## Your goal
Here are the records. Write out exactly the lines between the one holding "discount: none -> 5% = 47.59" and the one holding "total: 1011.31 -> 990.61", inclusive.

## Records to process
┌────────

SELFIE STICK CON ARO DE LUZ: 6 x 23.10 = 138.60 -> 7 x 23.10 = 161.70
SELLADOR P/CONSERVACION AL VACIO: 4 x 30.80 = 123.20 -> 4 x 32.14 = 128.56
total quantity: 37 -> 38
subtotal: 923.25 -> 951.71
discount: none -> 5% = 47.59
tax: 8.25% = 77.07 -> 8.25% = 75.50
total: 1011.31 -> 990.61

└────────
┌────────

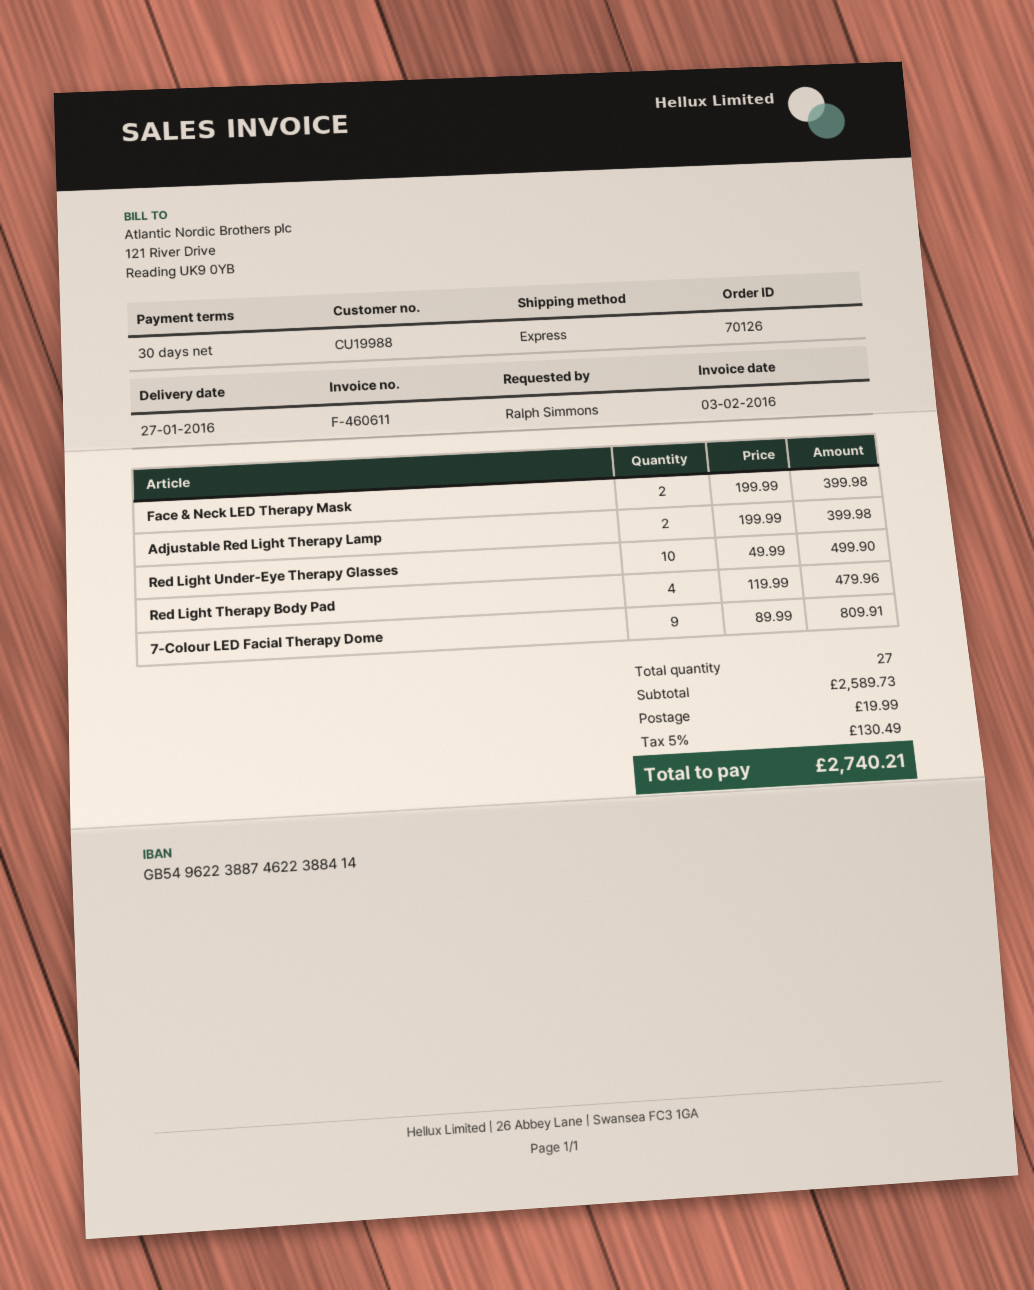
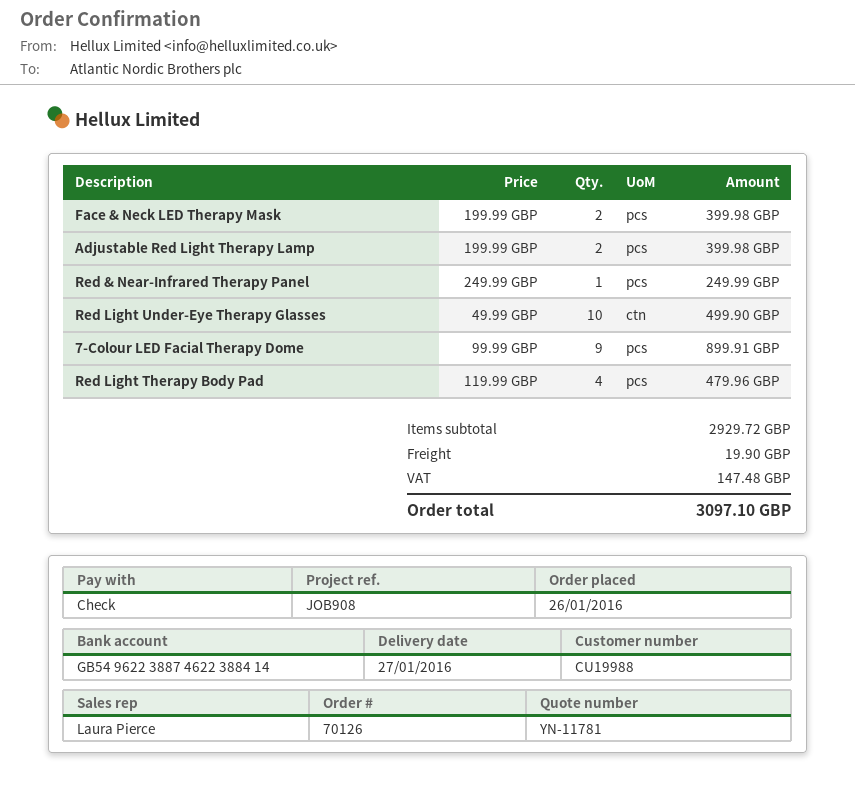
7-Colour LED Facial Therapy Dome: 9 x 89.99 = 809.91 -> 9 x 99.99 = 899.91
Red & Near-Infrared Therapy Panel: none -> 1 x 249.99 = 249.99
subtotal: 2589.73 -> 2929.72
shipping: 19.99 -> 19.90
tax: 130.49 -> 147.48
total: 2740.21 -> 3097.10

└────────
┌────────

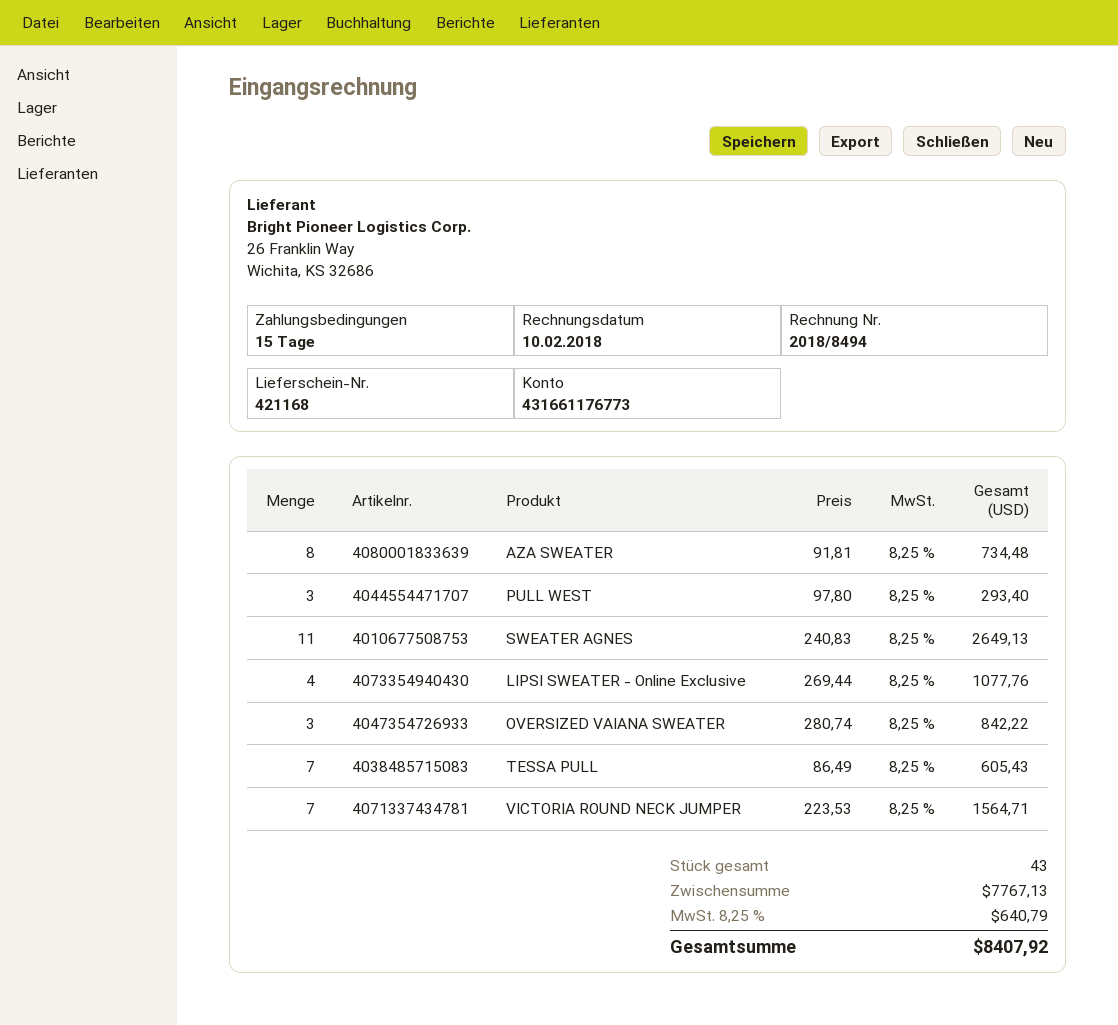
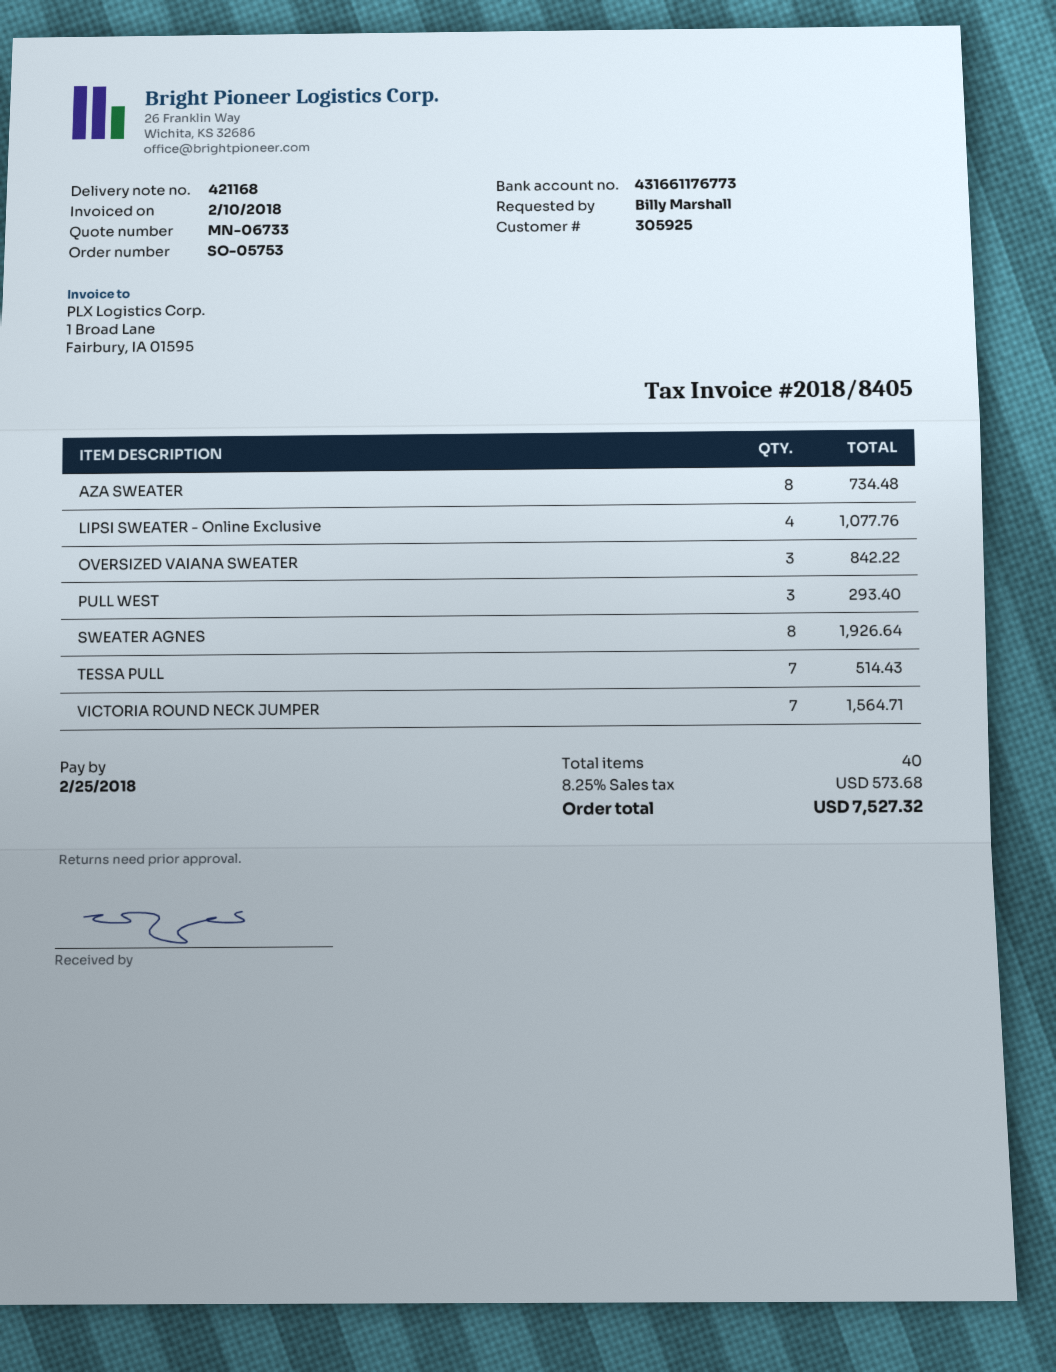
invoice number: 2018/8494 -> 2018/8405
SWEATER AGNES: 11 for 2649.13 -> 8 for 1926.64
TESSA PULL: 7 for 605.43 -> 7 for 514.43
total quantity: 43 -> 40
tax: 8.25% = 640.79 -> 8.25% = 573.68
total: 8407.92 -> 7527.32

└────────

## Final answer
discount: none -> 5% = 47.59
tax: 8.25% = 77.07 -> 8.25% = 75.50
total: 1011.31 -> 990.61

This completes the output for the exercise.